* [THE TASK]
Determine the number of lines in the following entries that hold the word "none". Give only that number.

* [Edit tracking data]
________________________

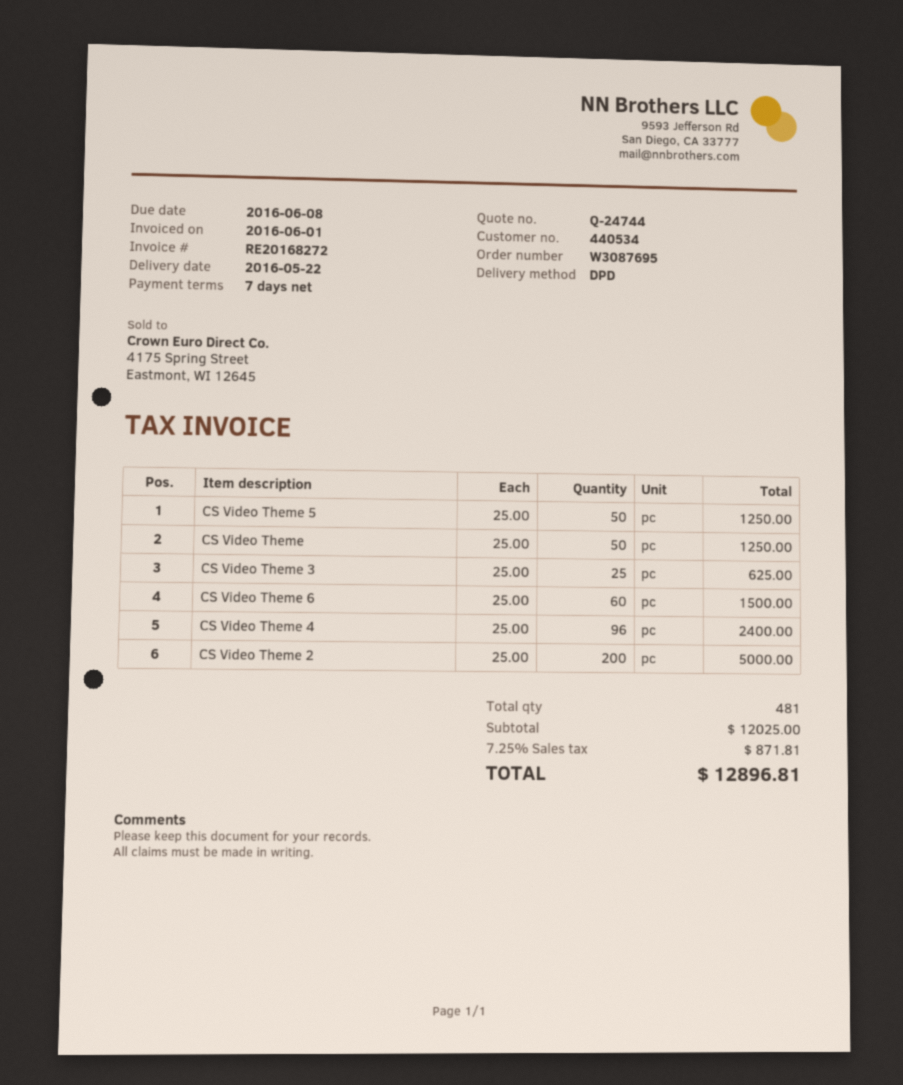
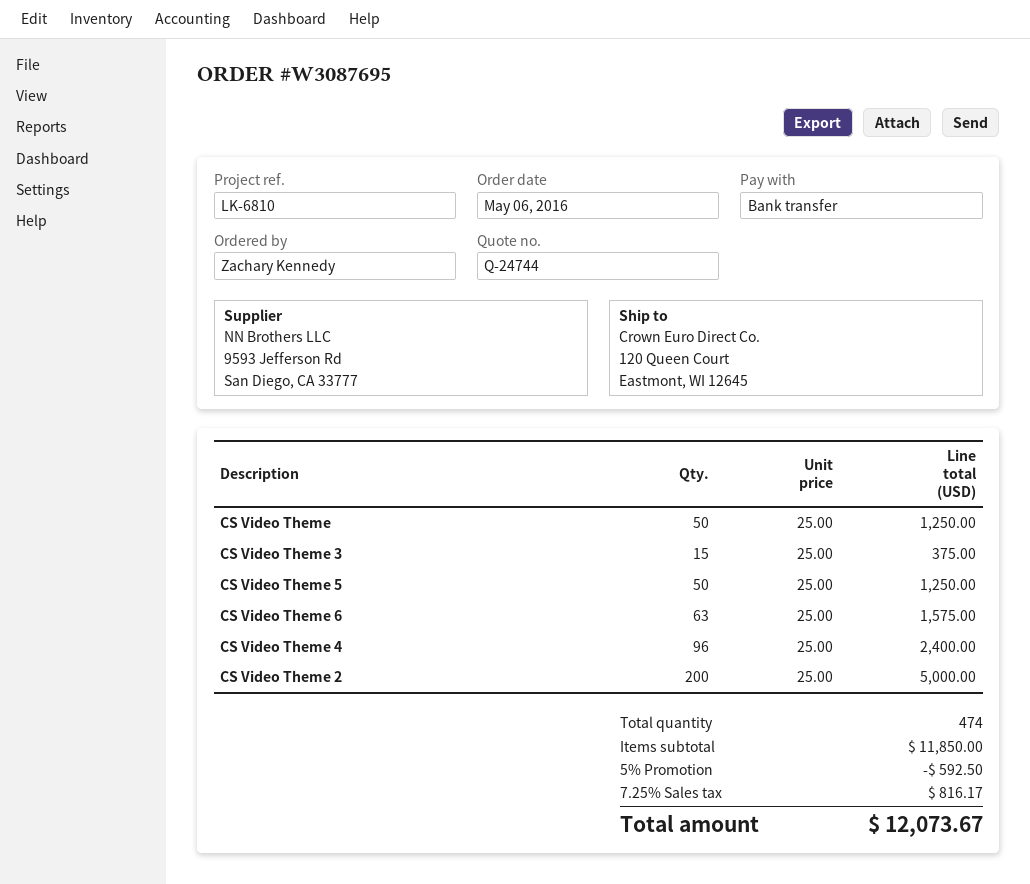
CS Video Theme 3: 25 x 25.00 = 625.00 -> 15 x 25.00 = 375.00
CS Video Theme 6: 60 x 25.00 = 1500.00 -> 63 x 25.00 = 1575.00
total quantity: 481 -> 474
subtotal: 12025.00 -> 11850.00
discount: none -> 5% = 592.50
tax: 7.25% = 871.81 -> 7.25% = 816.17
total: 12896.81 -> 12073.67

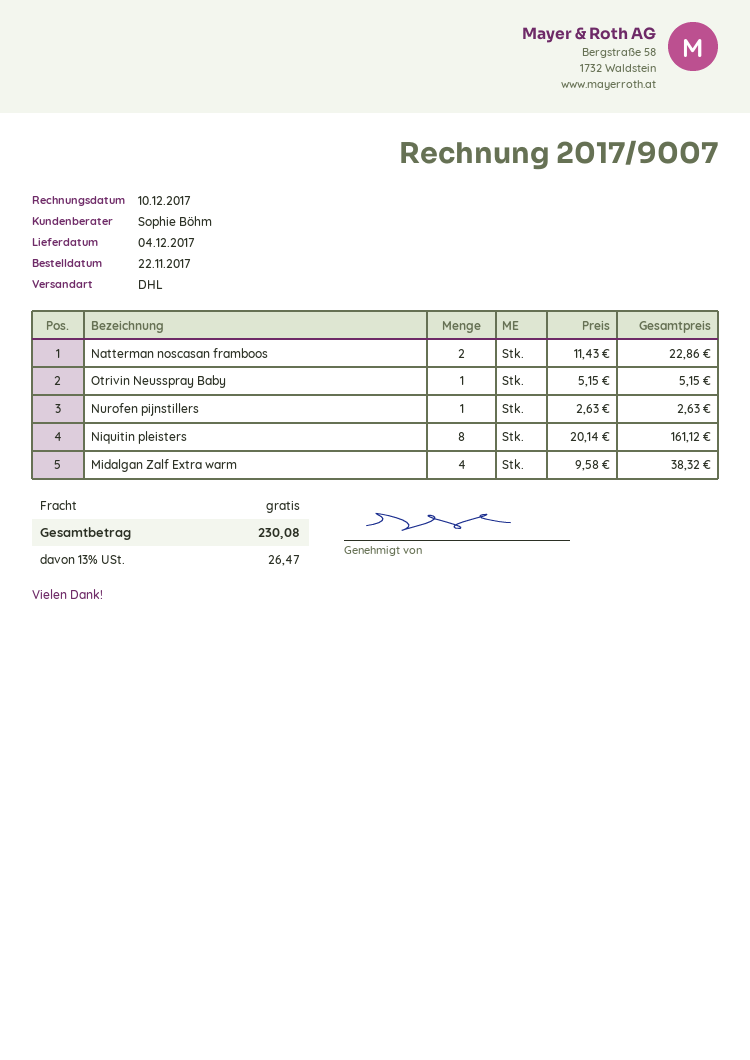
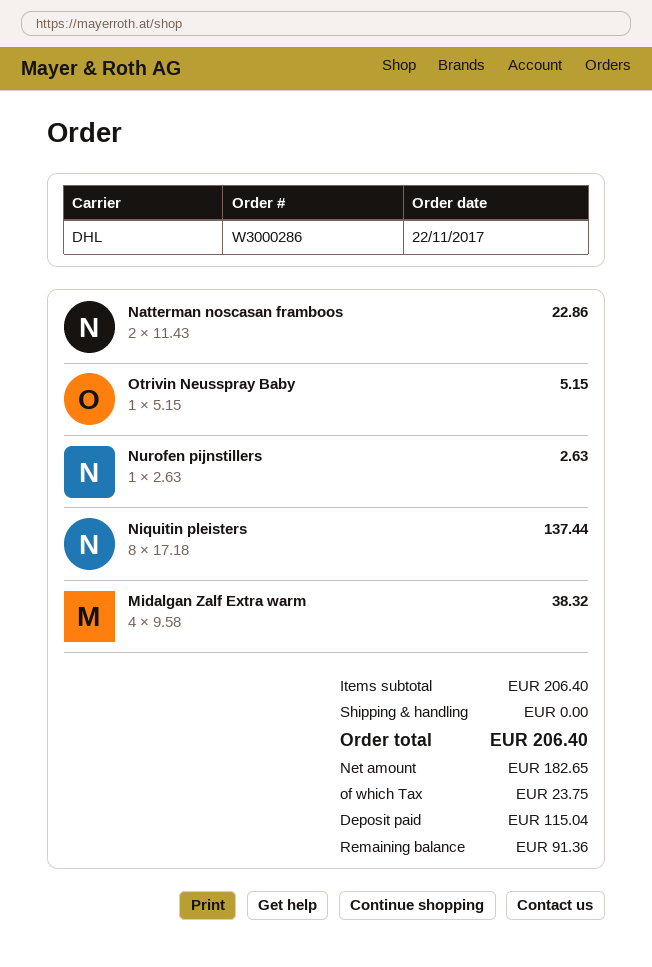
Niquitin pleisters: 8 x 20.14 = 161.12 -> 8 x 17.18 = 137.44
tax: 26.47 -> 23.75
total: 230.08 -> 206.40

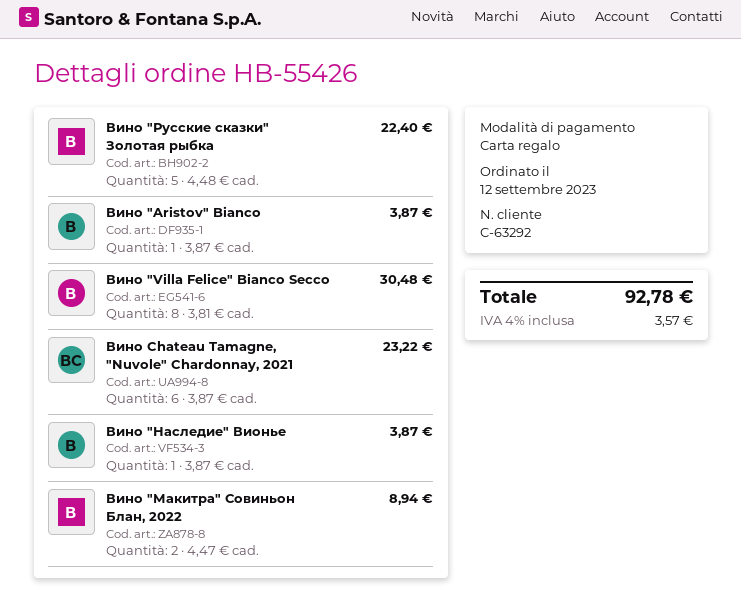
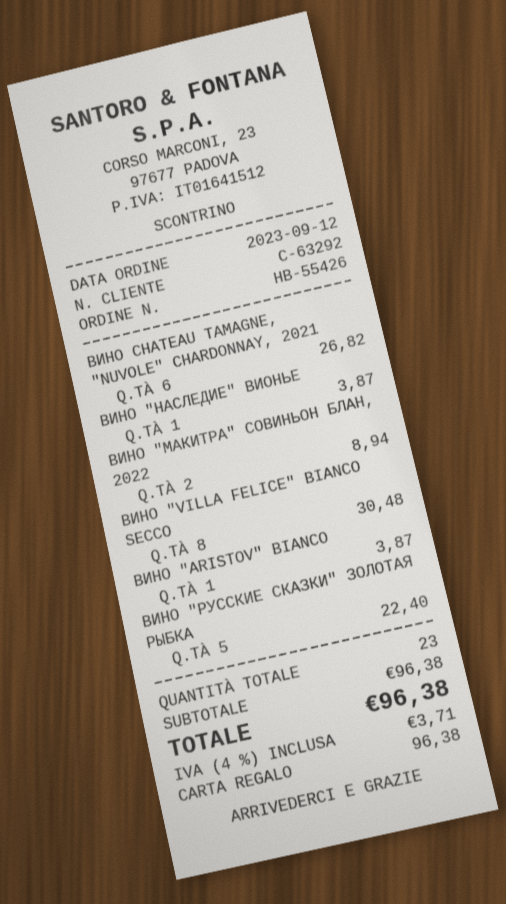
Вино Chateau Tamagne, "Nuvole" Chardonnay, 2021: 6 for 23.22 -> 6 for 26.82
tax: 4% = 3.57 -> 4% = 3.71
total: 92.78 -> 96.38

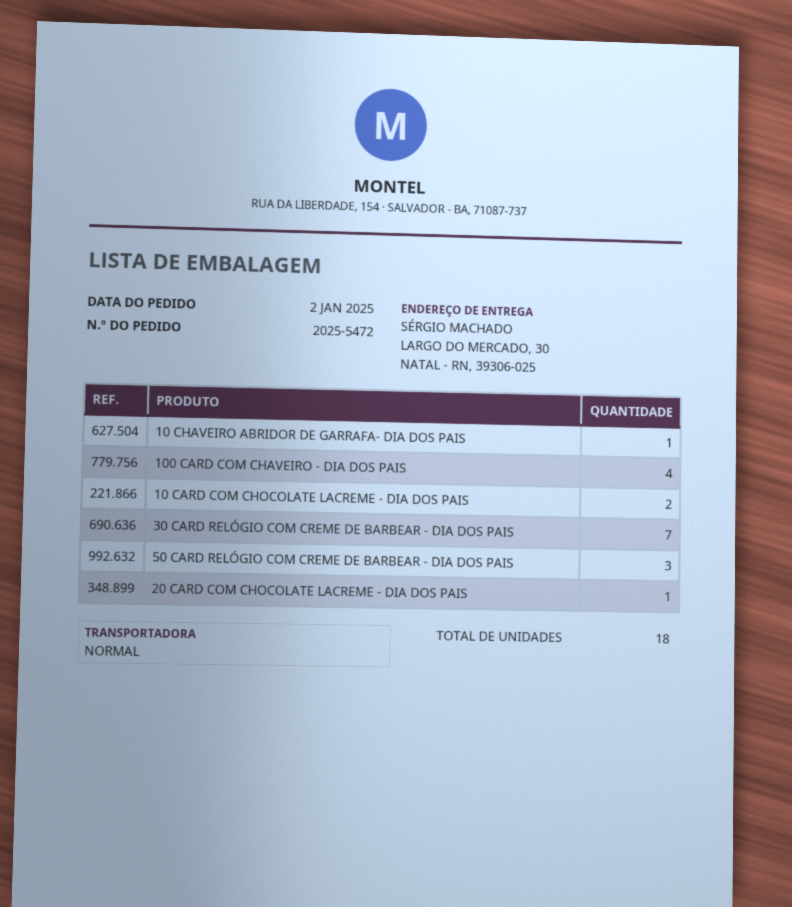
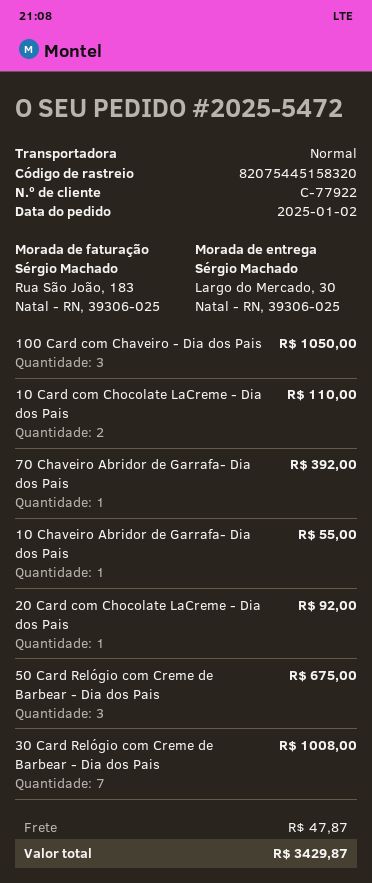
100 CARD COM CHAVEIRO - DIA DOS PAIS: 4 -> 3
70 Chaveiro Abridor de Garrafa- Dia dos Pais: none -> 1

________________________

* [ANSWER TO THE EXERCISE]
2